Saturday, 22 July 2023

Keep away, I'm toxic

                           

The Cinnabar moth is one of the pleasures of Summer, outsmarted as a bright day-flying moth only by the Scarlet and Jersey Tigers. Its red and very dark green colouring is delightful and an interesting contrast to the yellow and black banding of its caterpillars. All stages of its life-cycle are poisonous to birds and the warning colouration is effective at keeping the moth safe. The black and yellow has also been adopted by the nuclear industry as a simple Danger code in a field traditionally dominated by red.

My daughter-in-law filmed another defence mechanism of the caterpillar - it can move extremely fast!  It is famously found on Ragwort, a lovely wildflower unjustly persecuted by the less tolerant among horse- and other animal-owners. Luckily, there is no way that efforts to suppress this vigorous plant will succeed. 

My daughter-in-law has been impressively active elsewhere in the moth field - 'impressively' because she has always had major hesitations about insects in general which our granddaughter, a terrific moth enthusiast as regular readers will know, has worked patiently and gently to ease. Here's a very nice picture of a Small Mapgpie micro taken by the d-i-l for instance. It would illustrate nicely the theory that moths' navigation is steered by a desire to reach the Moon (represented in the picture by the reflection of their Paper Moon lightshade).


She's also just sent this picture of a Marbled Beauty found in their house. What a beautiful, marvellously-patterned visitor, often passed un-noticed while sleeping on lichen which it so much resembles - mimicry camouflage, the opposite of the Cinnabar's warning colouration but equally effective as a defence.

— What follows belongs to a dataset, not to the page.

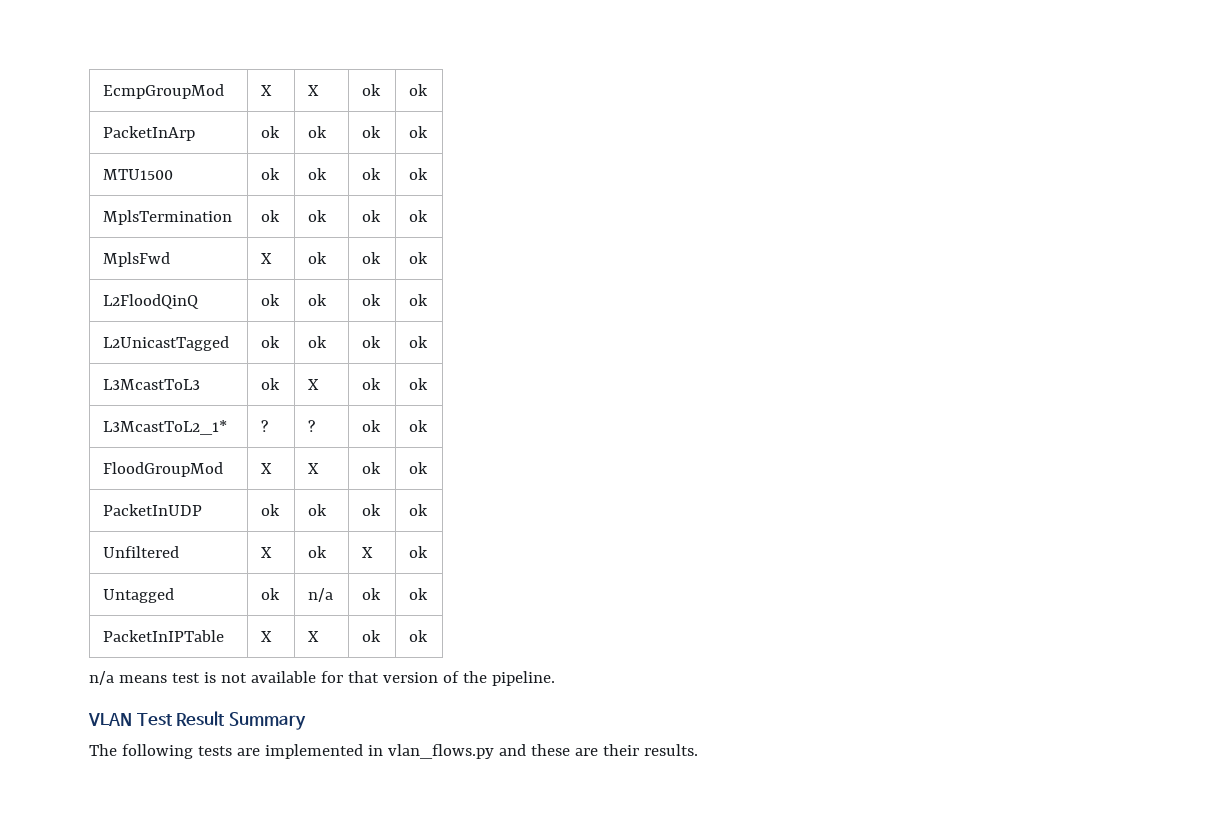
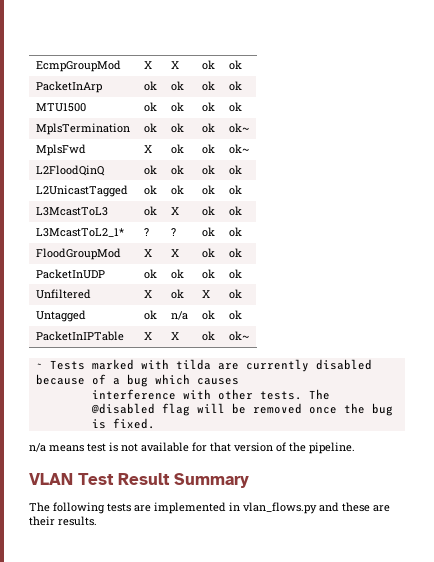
[409,210,429,222] ok -> [228,123,249,133] ok~
[409,252,429,264] ok -> [228,144,249,154] ok~
[409,630,429,642] ok -> [228,331,249,341] [35,359,372,372] [35,374,239,387] [91,389,330,400] [90,403,393,416] [91,418,155,429] ok~ // ~ Tests marked with tilda are currently disabled because of a bug which causes // interference with other tests. The @disabled flag will be removed once the bug is fixed.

Emily's flawless fingertips for scale are poignant for me because for the first time since 1978, I've just broken a pinkie. I diverted from the canal towpath on a mega-long walk home from Banbury to photograph the interesting treehouse below. As I made my way back, one of those big Chinook helicopters came whoop-whooping overhead and I looked up at the very moment my left foot slipped on mud and down I clumsily went. Ouch!  I hoped that it was only sprained and marched on for the six hours it took to get home, but no, it's a break.  At least I get loads of sympathy because it shows, unlike the nasty invisible sciatica which from time to time plagues poor P.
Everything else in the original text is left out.